So, riddle me this one: last night my W showed interest in having sex with me! I was very excited. But when we got in bed together (3 hours later; kids finally fell asleep) she started LAUGHING and couldn't stop. She said sorry, that she loved me. I tried rubbing her back, but it ended up putting her to sleep. Another lonely night for me. Its been over 3 weeks since we've had sex. What I need to know, is why was she laughing? Thoughts, please?!?!?!


----------



## TDSC60

Crossmyheart said:


> Just wish there was a way I could see all her text messages. Does anyone know if this is possible? No, we don't have a plan together. *I actually don't even own a cell.* I think she owns an iTouch phone and goes through T Mobile.


So how is she sending you messages? Email?


----------



## Crossmyheart

TDSC60 said:


> So how is she sending you messages? Email?


Yup.


----------



## huanito

You need to be more confident about yourself and stand your ground. So what if he is making more money or is a city council. This should not make you insecure. I caught my wife in an EA and with a guy who still lives with his mom and I have my own house, cars and a career. There maybe many underlining reason why someone might cheat but nothing makes it acceptable and you should not be affraid to ask any question that pops in your mind and let her know anything that you don't find appropriate and if she simply doesnt care do anything you feel might remedy the situation without any approval even if it means making the EA public.


----------



## alte Dame

Crossmyheart said:


> So, riddle me this one: last night my W showed interest in having sex with me! I was very excited. But when we got in bed together (3 hours later; kids finally fell asleep) she started LAUGHING and couldn't stop. She said sorry, that she loved me. I tried rubbing her back, but it ended up putting her to sleep. Another lonely night for me. Its been over 3 weeks since we've had sex. What I need to know, is why was she laughing? Thoughts, please?!?!?!

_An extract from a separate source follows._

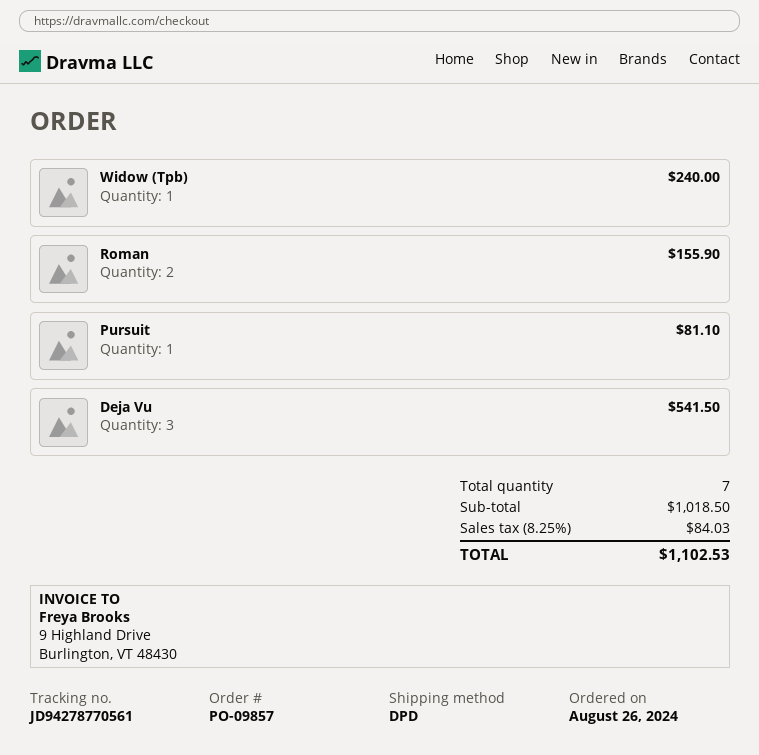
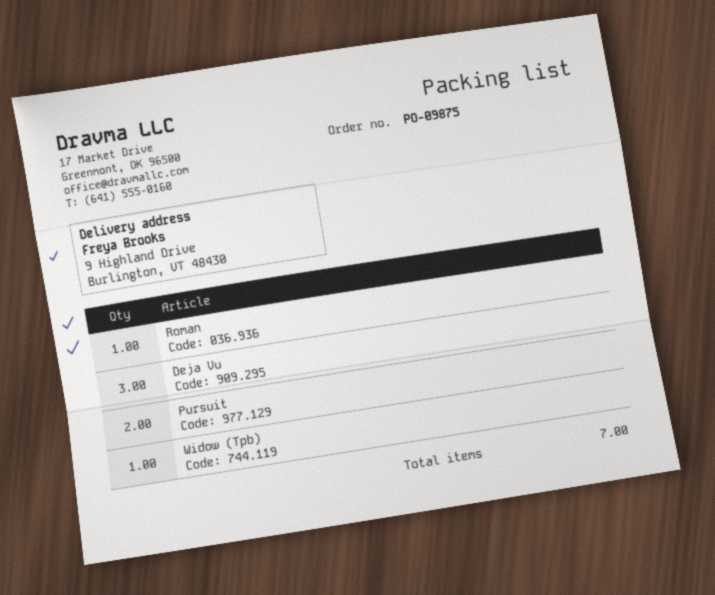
order number: PO-09857 -> PO-09875
Roman: 2 -> 1
Pursuit: 1 -> 2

From the female perspective the most benign reading of the laughter is that she saw you as a dog with a bone re the sex & that this was cute. This is the most benign reading, in my opinion, but could well be true. No matter what, she feels like she's in the power position, otherwise she couldn't have been laughing like that.


----------



## Crossmyheart

Anyone else have any input? Maybe my W is losing her mind too! lol


----------



## jfv

The fact that no sex took place tells me that this is not benign at all.


----------



## Crossmyheart

tdwal said:


> I know women can laugh and cry in the act of sex as it creates some overwhelming emotions but it doesn't sound like it got that far. I have seen both in the same act.


I know it makes me out to be a sap, but my W seemed like she really wanted me and then in just a few hours she changed and didn't seem interested anymore. She's still asleep right now. I tried to tell her earlier this morning. She said she was sorry and that she was over-tired. How should I act around her today? Sorry, I just need help.


----------



## Crossmyheart

tdwal said:


> I know women can laugh and cry in the act of sex as it creates some overwhelming emotions but it doesn't sound like it got that far. I have seen both in the same act.

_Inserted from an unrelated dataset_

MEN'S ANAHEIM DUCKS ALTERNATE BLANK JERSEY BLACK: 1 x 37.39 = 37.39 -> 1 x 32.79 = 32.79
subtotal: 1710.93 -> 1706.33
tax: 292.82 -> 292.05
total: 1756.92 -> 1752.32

Is it possible it could've been a fluke? Do you think she looked at me and saw the OM and it made her laugh? Or is that reaching?


----------



## alte Dame

Ask her directly why she was laughing.


----------



## Crossmyheart

alte Dame said:


> Ask her directly why she was laughing.


I did. She says she was over-tired, but she has a knack for giggling when she gets nervous.


----------



## Crossmyheart

I almost want to go up to our room and just "take" her to see if she'd be receptive. But again she's asleep and the kids are waking up.


----------



## jim123

Crossmyheart said:


> Is it possible it could've been a fluke? Do you think she looked at me and saw the OM and it made her laugh? Or is that reaching?


Beause she is doing all of this to you and you are still doing what you are doing. Think of someone robbing your house and you are helping them load the truck.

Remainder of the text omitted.